偶然。里見修「言論統制というビジネス」を読んで、現在の地方紙一県一紙という新聞業界の「当たり前」のルーツに触れ、日本のメディアの歴史への視野がひろがったタイミングで本書が飛び込んできてくれました。近所の図書館の新着コーナーに『日本ローカル放送史「放送のローカリティ」の理念と現実」...

偶然。里見修「言論統制というビジネス」を読んで、現在の地方紙一県一紙という新聞業界の「当たり前」のルーツに触れ、日本のメディアの歴史への視野がひろがったタイミングで本書が飛び込んできてくれました。近所の図書館の新着コーナーに『日本ローカル放送史「放送のローカリティ」の理念と現実」の書名が…即、借り出し!「言論統制というビジネス」も新着コーナー本だったのですが、いま現状のエスタブリッシュなメディアの「来し方」についての研究が盛り上がっているのでしょうか?自分のことを決してメディアとは認めないプラットフォーマーの存在感の巨大化、コンテンツの置き所としての通信放送融合のはじまり…レガシーメディアの「行く末」を考えるにあたって「来し方」を知ることはナイスタイミング?ライトチャンス?そして本書を読んで、地方テレビ局の誕生にあたって、エリア毎の新聞社、そして電通が大きな役割を果たしていることにも改めて納得。
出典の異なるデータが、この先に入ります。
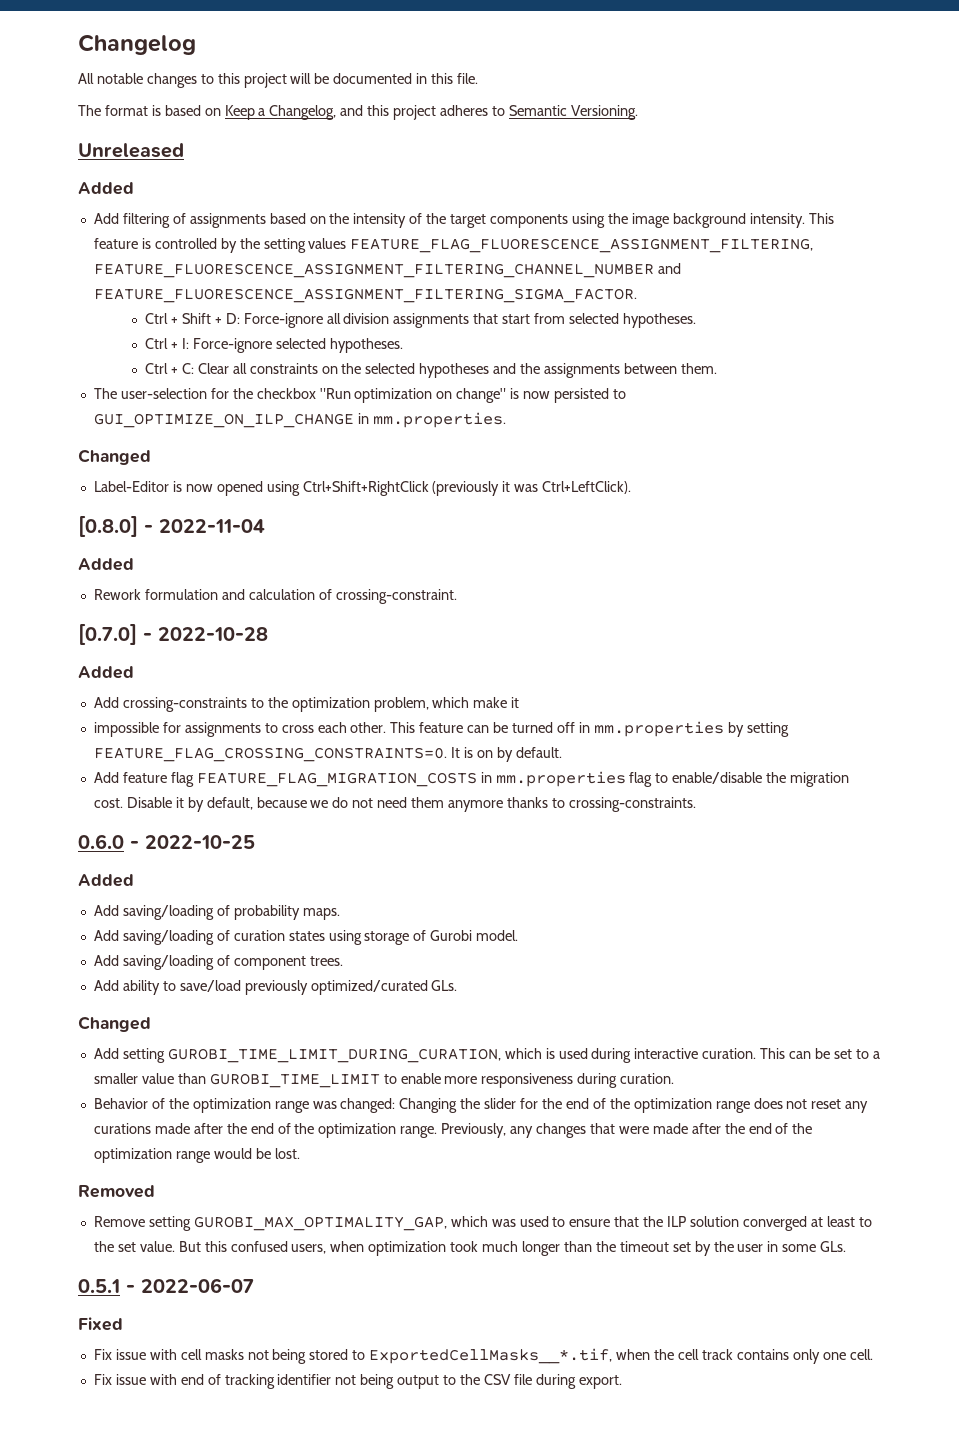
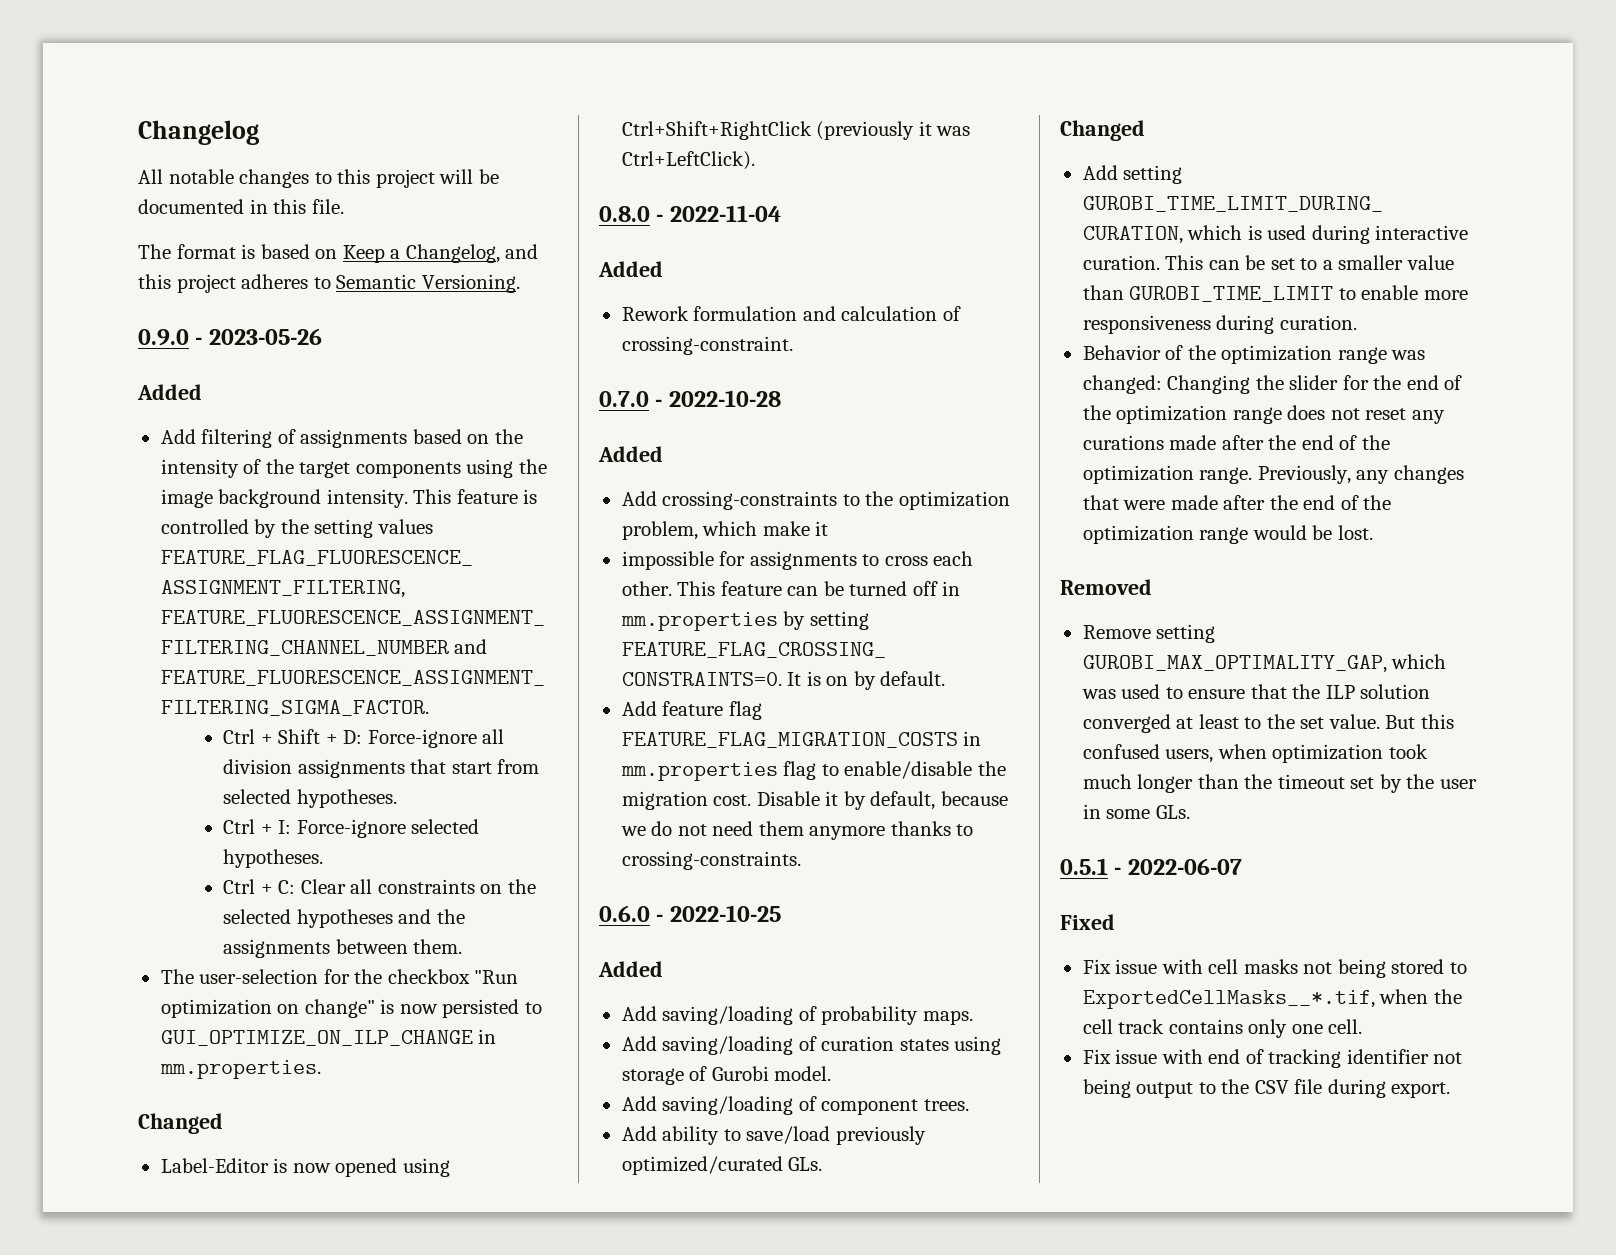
- Unreleased
+ 0.9.0 - 2023-05-26
- [0.8.0] - 2022-11-04
+ 0.8.0 - 2022-11-04
- [0.7.0] - 2022-10-28
+ 0.7.0 - 2022-10-28

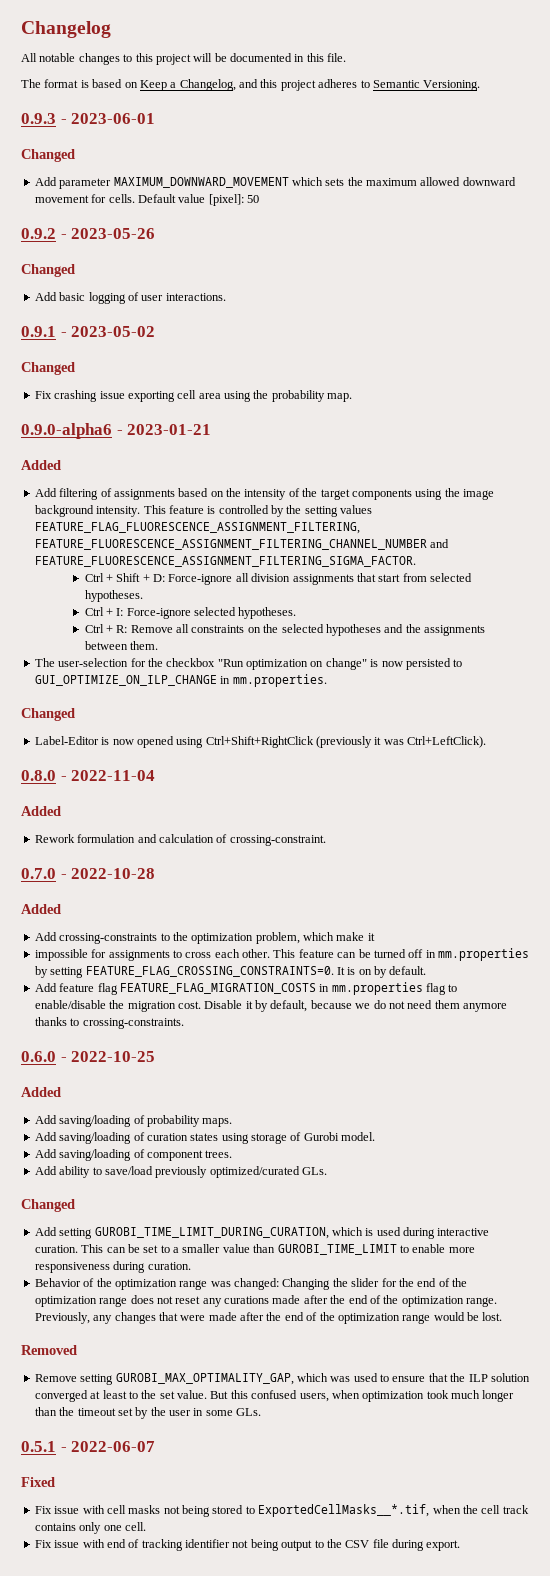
- 0.9.0 - 2023-05-26
+ 0.9.3 - 2023-06-01
+ Changed
+ Add parameter MAXIMUM_DOWNWARD_MOVEMENT which sets the maximum allowed downward movement for cells. Default value [pixel]: 50
+ 0.9.2 - 2023-05-26
+ Changed
+ Add basic logging of user interactions.
+ 0.9.1 - 2023-05-02
+ Changed
+ Fix crashing issue exporting cell area using the probability map.
+ 0.9.0-alpha6 - 2023-01-21
- Ctrl + C: Clear all constraints on the selected hypotheses and the assignments between them.
+ Ctrl + R: Remove all constraints on the selected hypotheses and the assignments between them.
いわゆる「吉田秀雄モデル」というものをそれぞれの事例で知ることが出来ました。それが国の産業政策と結びつき、地方の資本の論理と連携し、今に至ることも知りました。一方、人口減少社会の中でそのモデルが効かなくなっていることも事実。そのとき、中央と地方の結びつきで語られる地方局の在り方を、もう一度足下から見直す可能性の議論の出発点にもなりうる本だと思いました。グローバル経済とローカル経済を分けて議論するという視点がありますが、グローバルコンテンツとローカルコンテンツの棲み分け理論がさらに深まるといいと期待します。